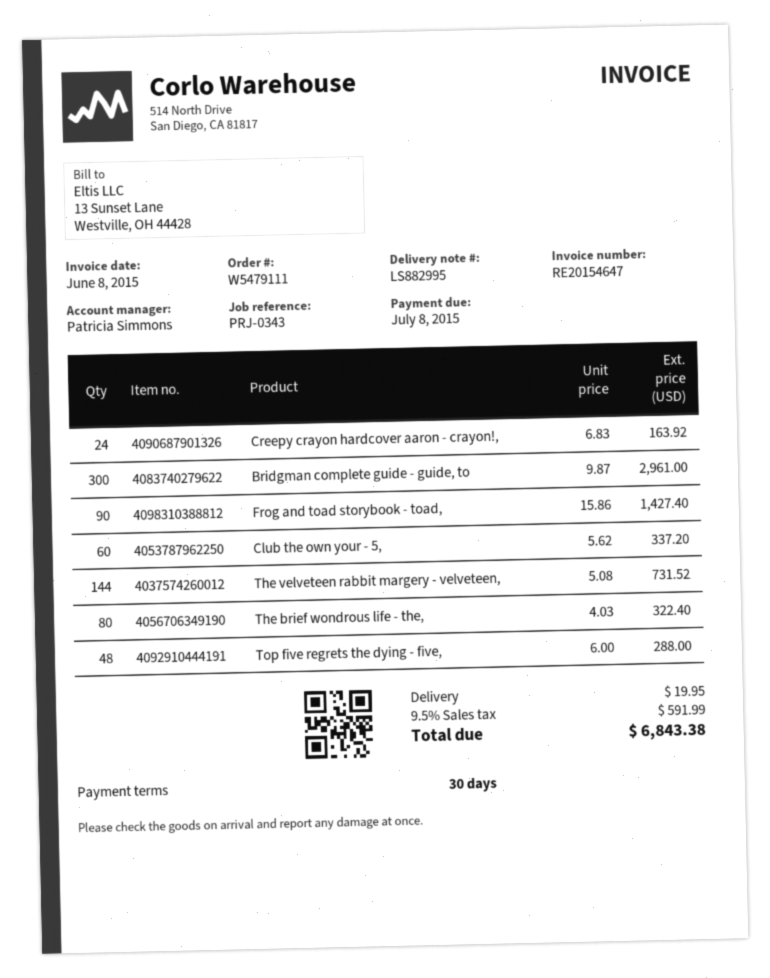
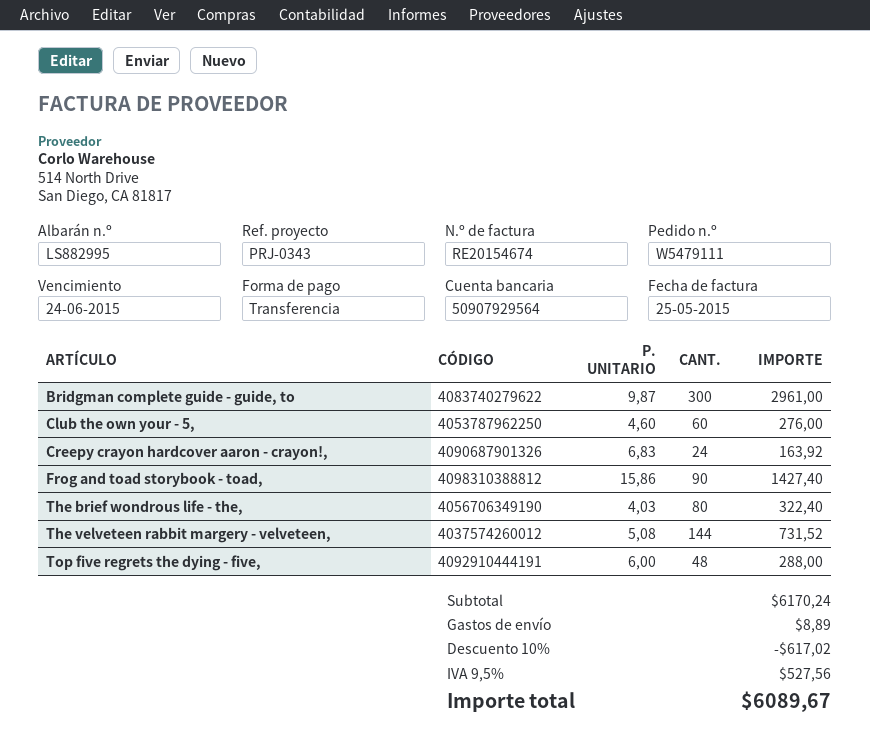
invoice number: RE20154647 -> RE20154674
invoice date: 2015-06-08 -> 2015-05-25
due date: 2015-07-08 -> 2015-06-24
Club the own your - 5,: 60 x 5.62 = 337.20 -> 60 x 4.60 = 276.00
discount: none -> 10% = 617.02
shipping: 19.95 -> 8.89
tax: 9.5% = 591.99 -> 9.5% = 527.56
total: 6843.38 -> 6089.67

·····

● **What to work on**: Copy every record above exactly, leaving out the pictures.

● **Exercise answer**:
invoice number: RE20154647 -> RE20154674
invoice date: 2015-06-08 -> 2015-05-25
due date: 2015-07-08 -> 2015-06-24
Club the own your - 5,: 60 x 5.62 = 337.20 -> 60 x 4.60 = 276.00
discount: none -> 10% = 617.02
shipping: 19.95 -> 8.89
tax: 9.5% = 591.99 -> 9.5% = 527.56
total: 6843.38 -> 6089.67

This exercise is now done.